This is an article realized for StarWind blog and focused on the design and implementation of a stretched cluster.
A stretched cluster, sometimes called metro-cluster, is a deployment model in which two or more host servers are part of the same logical cluster but are located in separate geographical locations, usually two sites. In order to be in the same cluster, the shared storage must be reachable in both sites.
Stretched cluster, usually, are used and provided high availability (HA) and load balancing features and capabilities and build active-active sites.
The vSphere Metro Storage Cluster (vMSC) is just a configuration option for a vSphere cluster, where half of the virtualization hosts are in one site and the second half is in a second site.
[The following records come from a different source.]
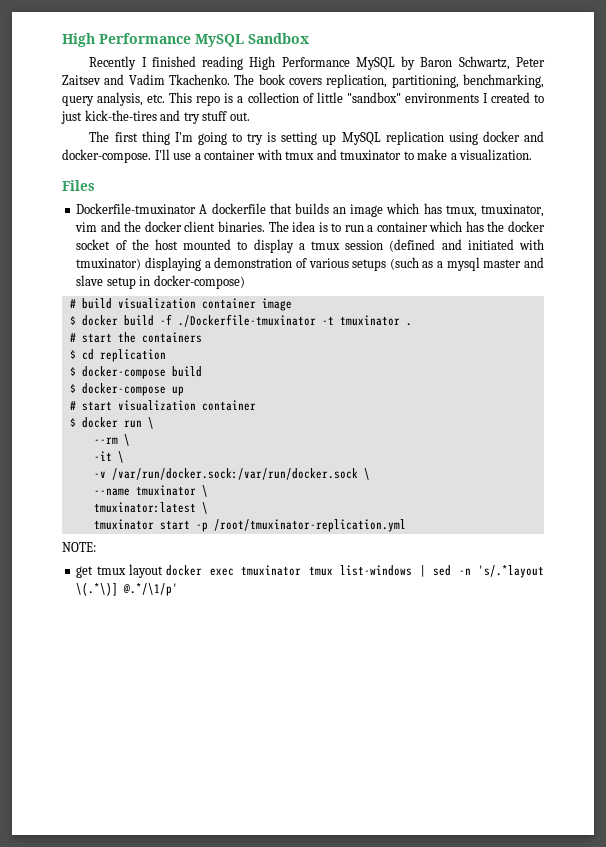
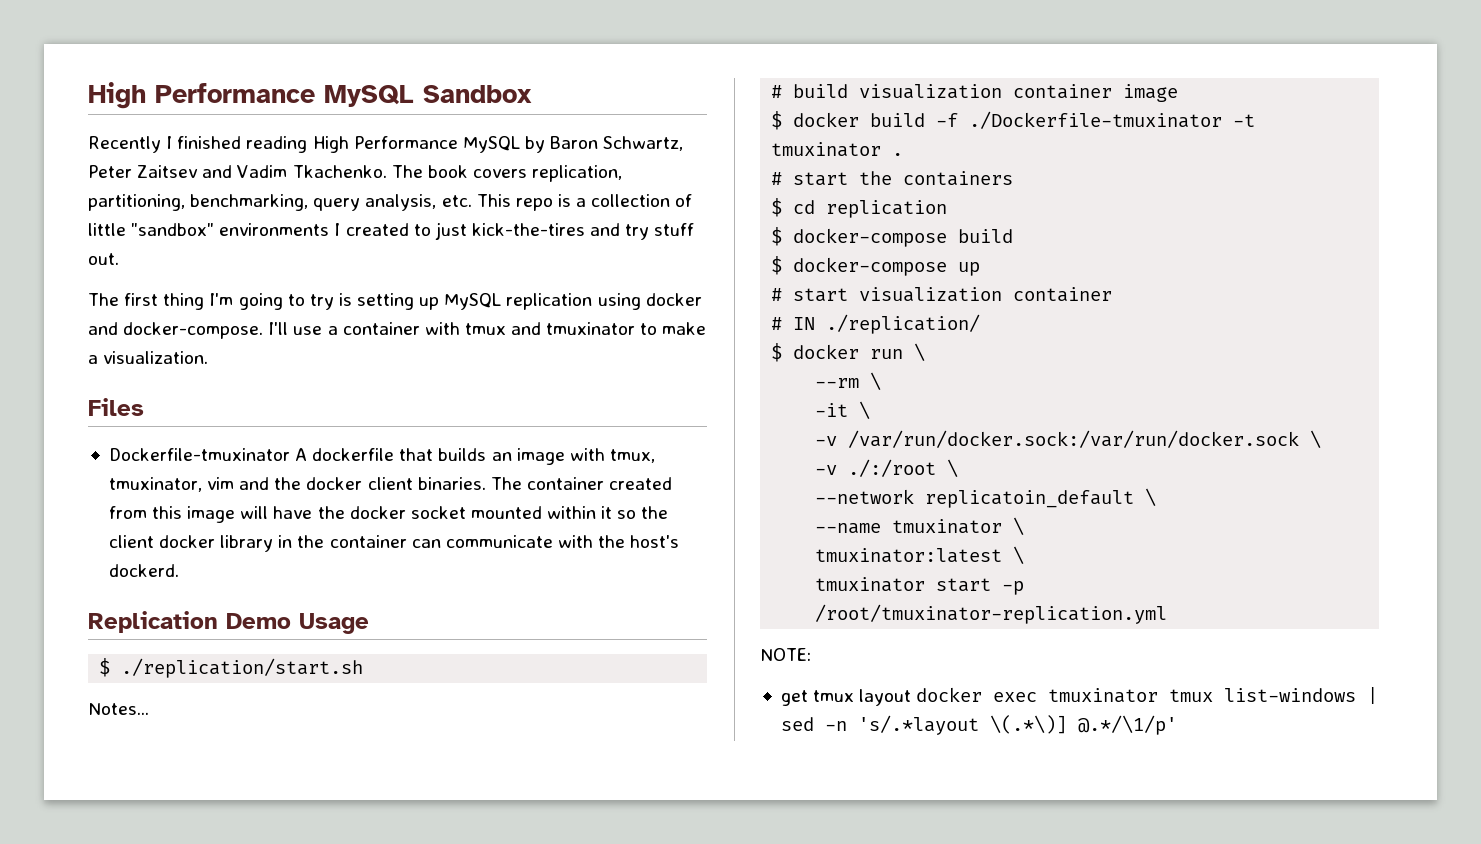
[386,203,442,214] which has -> [569,448,605,461] with
[292,221,545,232] [76,239,544,253] [76,257,544,271] [76,275,245,289] idea is to run a container which has the docker socket of the host mounted to display a tmux session (defined and initiated with tmuxinator) displaying a demonstration of various setups (such as a mysql master and slave setup in docker-compose) -> [526,477,673,490] [108,506,669,523] [108,535,680,552] [108,564,179,577] [88,611,369,634] [99,658,364,678] [88,703,149,715] container created from this image will have the docker socket mounted within it so the client docker library in the container can communicate with the host's dockerd. // Replication Demo Usage // $ ./replication/start.sh // Notes...
(256, 405) none -> [771,314,981,334] // # IN ./replication/
(370, 474) none -> [815,459,959,477] [815,488,1157,508] // -v ./:/root \ // --network replicatoin_default \

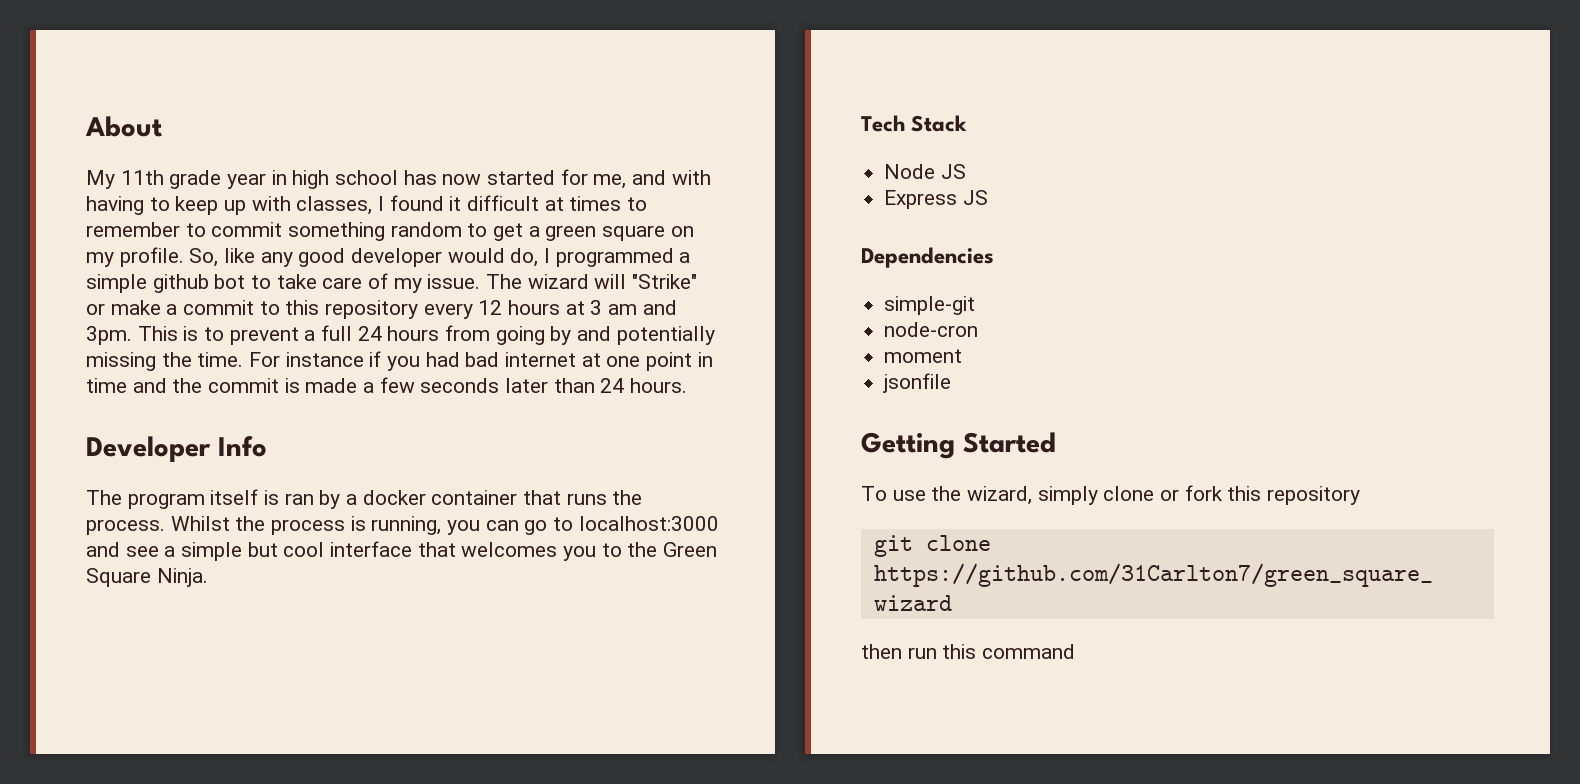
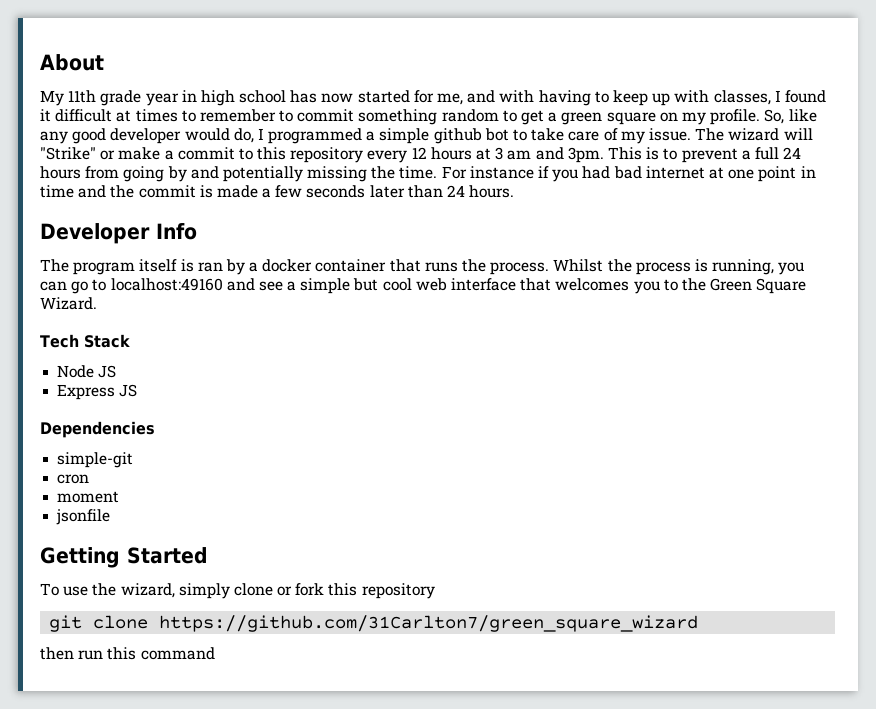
[578,516,719,531] localhost:3000 -> [110,278,223,291] localhost:49160
(325, 549) none -> [415,278,447,291] web
[156,568,208,587] Ninja. -> [40,297,97,310] Wizard.
[884,322,979,337] node-cron -> [57,474,90,484] cron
Both site work in an active-active way and common vSphere features, like vMotion or vSphere HA, can be used.
In the case of a planned migration, such as in the need for disaster avoidance or data center consolidation, using stretched storage enables zero-downtime application mobility.
In the case of a site disaster, vSphere HA will provide VMs recovery on the other site.
Requirements and limitations
There are some technical constraints related to the of an online migration of VMs, the following specific requirements must be met prior to consideration of a stretched cluster implementation:
- To support higher latency in vMotion, vSphere Enterprise Plus is required (although this requirement is no longer explicated in vSphere 6.x).
- ESXi vSphere vMotion network must have a link minimum bandwidth of 250Mbps.
- Maximum supported network latency between sites should be around 10ms round-trip time (RTT). Note that vSphere vMotion, and vSphere Storage vMotion, supports a maximum of 150ms latency as of vSphere 6.0, but this is not intended for stretched clustering usage.
- VMs networks should be on stretched L2 network (or that some network virtualization techniques are used). Note that ESXi Management network and vMotion network could be also L3.
For the storage part we need:
- Storage must be certified for vMSC.
- Supported storage protocols are Fibre Channel, iSCSI, NFS, and FCoE. Also, vSAN is supported.
- The maximum supported latency for synchronous storage replication links is 10ms RTT or lower.
The storage requirements can, of course, be slightly more complex, depending on the storage vendor, the storage architecture and the specific storage product, but usually there are both specific VMware KB articles and storage vendor related papers. A vSphere Metro Storage Cluster requires what is in effect a single storage subsystem that spans both sites and permit ESXi to access datastores from either array transparently and with no impact to ongoing storage operations, with potentially active-active read/write simultaneously from both sites.
Uniform vs. non-uniform
There are two main vMSC architectures, based on a fundamental difference in how hosts access storage:
- Uniform host access configuration
- Nonuniform host access configuration
In a uniform architecture, ESXi hosts from both sites are all connected to a storage node in the storage cluster across all sites. Paths presented to ESXi hosts are stretched across a distance.
This tends to be a more common design, which provides full storage access, can handle local storage failure without interruption and helps provide a better level of uptime for virtual machines.
For this type of architecture, we need a way to provide the notion of “site affinity” for a VM to localize all the storage I/O locally in each sited (and define a “site bias”) in order to minimize un-necessary cross-site traffic.
In a non-uniform architecture ESXi hosts at each site are connected only to the storage node(s) at the same site. Paths presented to ESXi hosts from storage nodes are limited to the local site. Each cluster node has read/write access to the storage in one site, but not to the other.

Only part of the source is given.